Your objective: Restate the listing below word for word, pictures excluded.

Information shown:
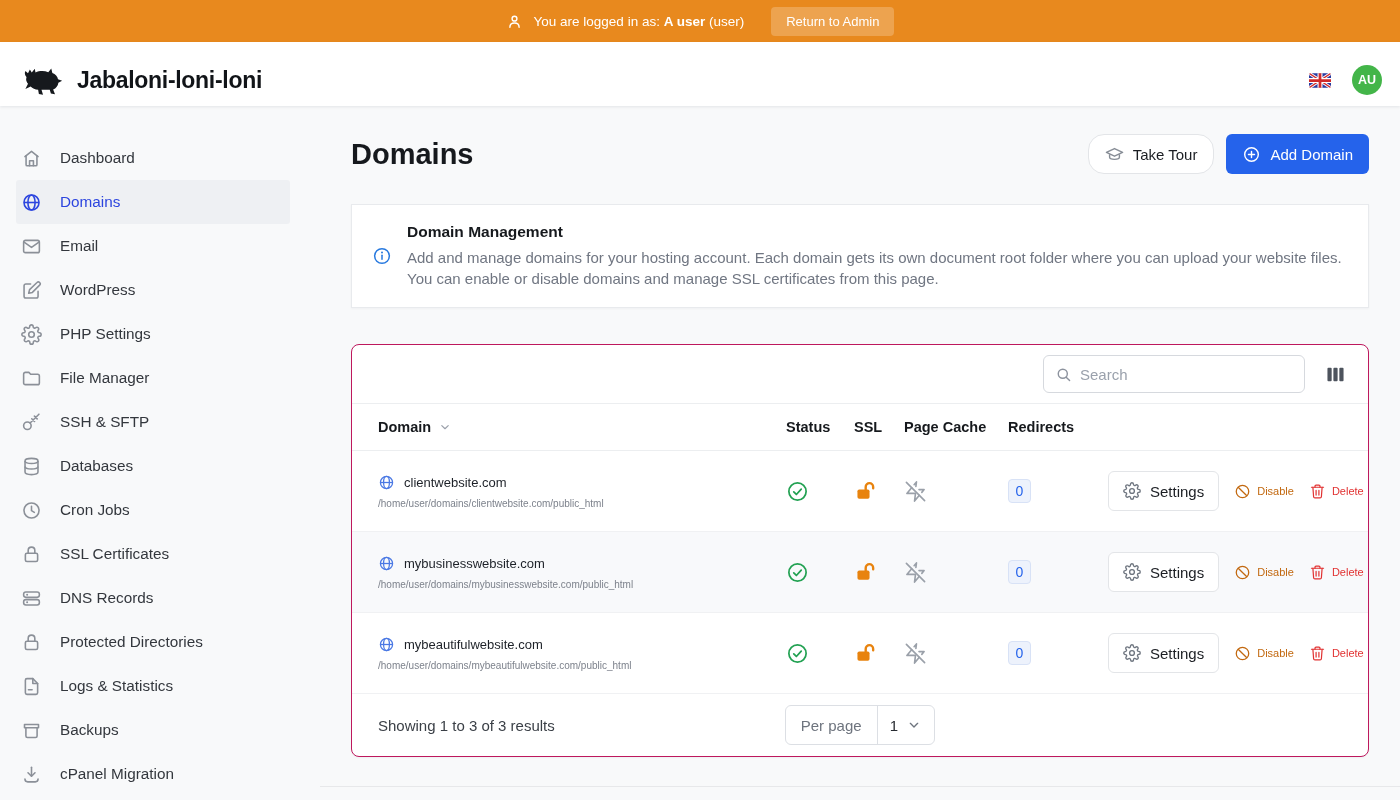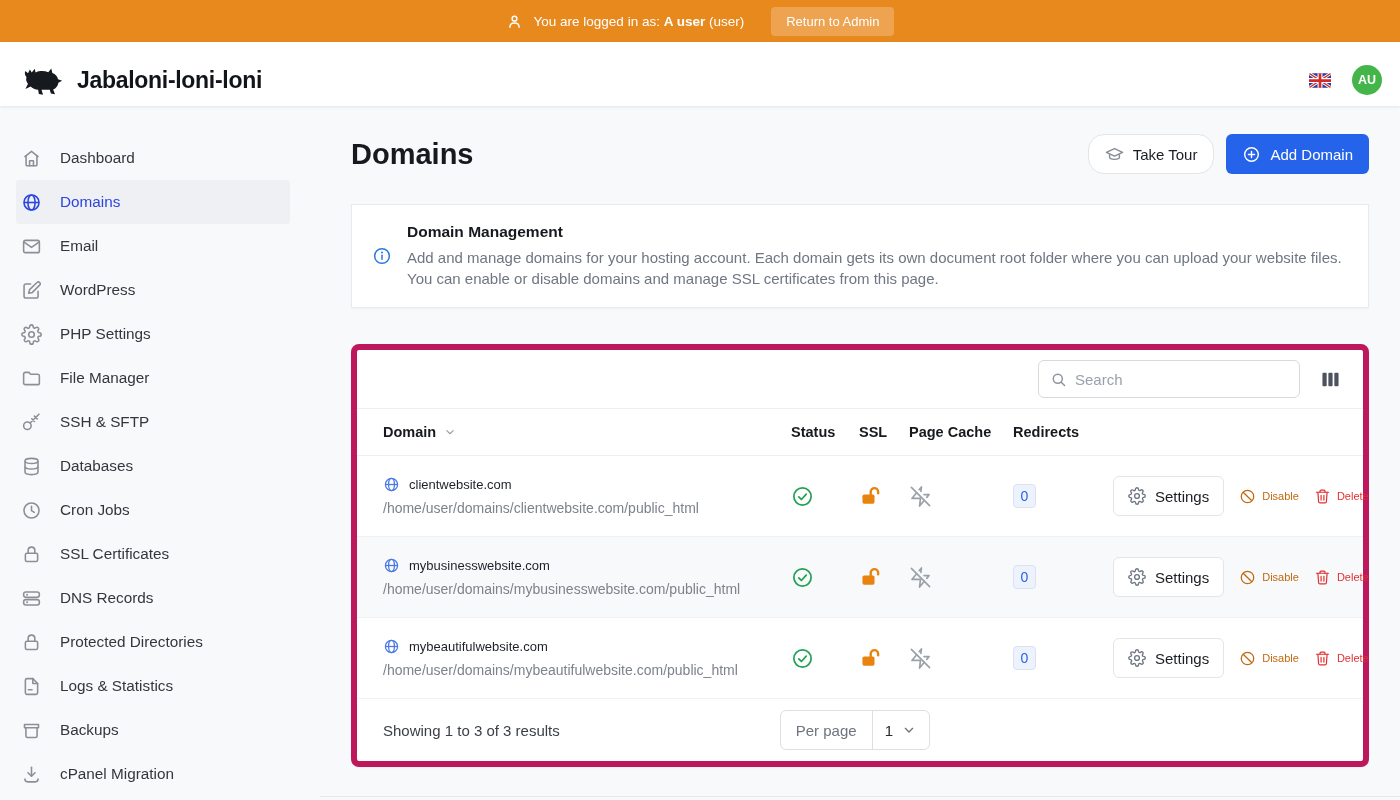--- a/index.html
+++ b/index.html
@@ -45,7 +45,7 @@
   .info-desc { font-size:15px; color:#707682; line-height:1.4; max-width:950px; }
 
   
-  .table-card { background:#fff; border:6px solid #be185d; border-radius:8px; box-shadow:0 1px 2px rgba(16,24,40,.04); }
+  .table-card { background:#fff; border:1px solid #be185d; border-radius:8px; box-shadow:0 1px 2px rgba(16,24,40,.04); }
   .table-toolbar { height:58px; display:flex; align-items:center; justify-content:flex-end; gap:17px; padding:0 19px 0 20px; }
   .search-box { width:262px; height:38px; border:1px solid #d6d9de; border-radius:6px; display:flex; align-items:center; padding:0 11px; gap:8px; background:#fff; }
   .search-box .s-ic { color:#8d939e; }

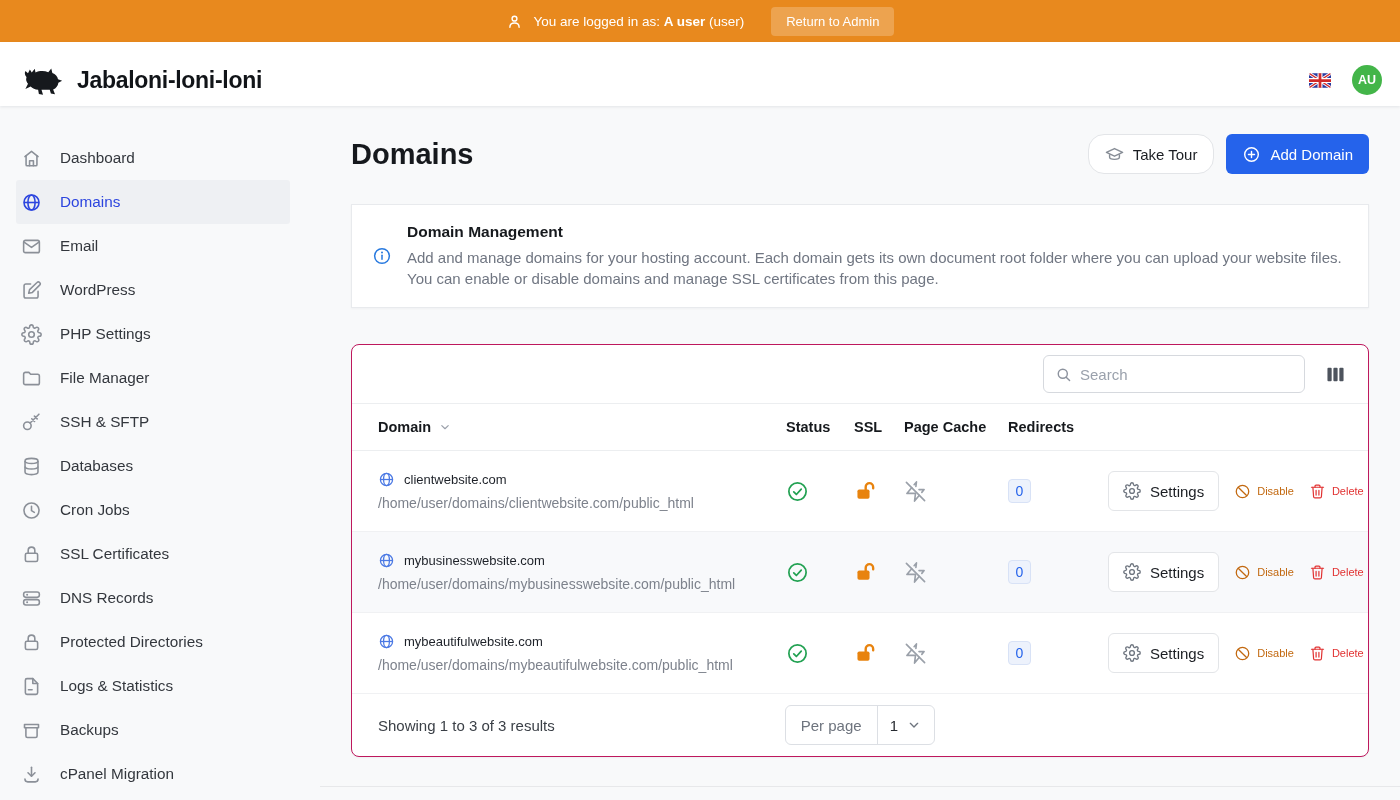--- a/index.html
+++ b/index.html
@@ -62,7 +62,7 @@
   .trow.alt { background:#f8f9fb; }
   .d-name { display:flex; align-items:center; gap:9px; font-size:13px; color:#1d2128; }
   .d-globe { color:#4b79e4; }
-  .d-path { font-size:14px; color:#7d828c; margin-top:7px; }
+  .d-path { font-size:10px; color:#7d828c; margin-top:7px; }
   .cell-ic { display:flex; }
   .st-ok { color:var(--status_ok); }
   .ssl-open { color:var(--ssl_warn); }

Expected output:
--- a/index.html
+++ b/index.html
@@ -45,7 +45,7 @@
   .info-desc { font-size:15px; color:#707682; line-height:1.4; max-width:950px; }
 
   
-  .table-card { background:#fff; border:6px solid #be185d; border-radius:8px; box-shadow:0 1px 2px rgba(16,24,40,.04); }
+  .table-card { background:#fff; border:1px solid #be185d; border-radius:8px; box-shadow:0 1px 2px rgba(16,24,40,.04); }
   .table-toolbar { height:58px; display:flex; align-items:center; justify-content:flex-end; gap:17px; padding:0 19px 0 20px; }
   .search-box { width:262px; height:38px; border:1px solid #d6d9de; border-radius:6px; display:flex; align-items:center; padding:0 11px; gap:8px; background:#fff; }
   .search-box .s-ic { color:#8d939e; }

--- a/index.html
+++ b/index.html
@@ -62,7 +62,7 @@
   .trow.alt { background:#f8f9fb; }
   .d-name { display:flex; align-items:center; gap:9px; font-size:13px; color:#1d2128; }
   .d-globe { color:#4b79e4; }
-  .d-path { font-size:14px; color:#7d828c; margin-top:7px; }
+  .d-path { font-size:10px; color:#7d828c; margin-top:7px; }
   .cell-ic { display:flex; }
   .st-ok { color:var(--status_ok); }
   .ssl-open { color:var(--ssl_warn); }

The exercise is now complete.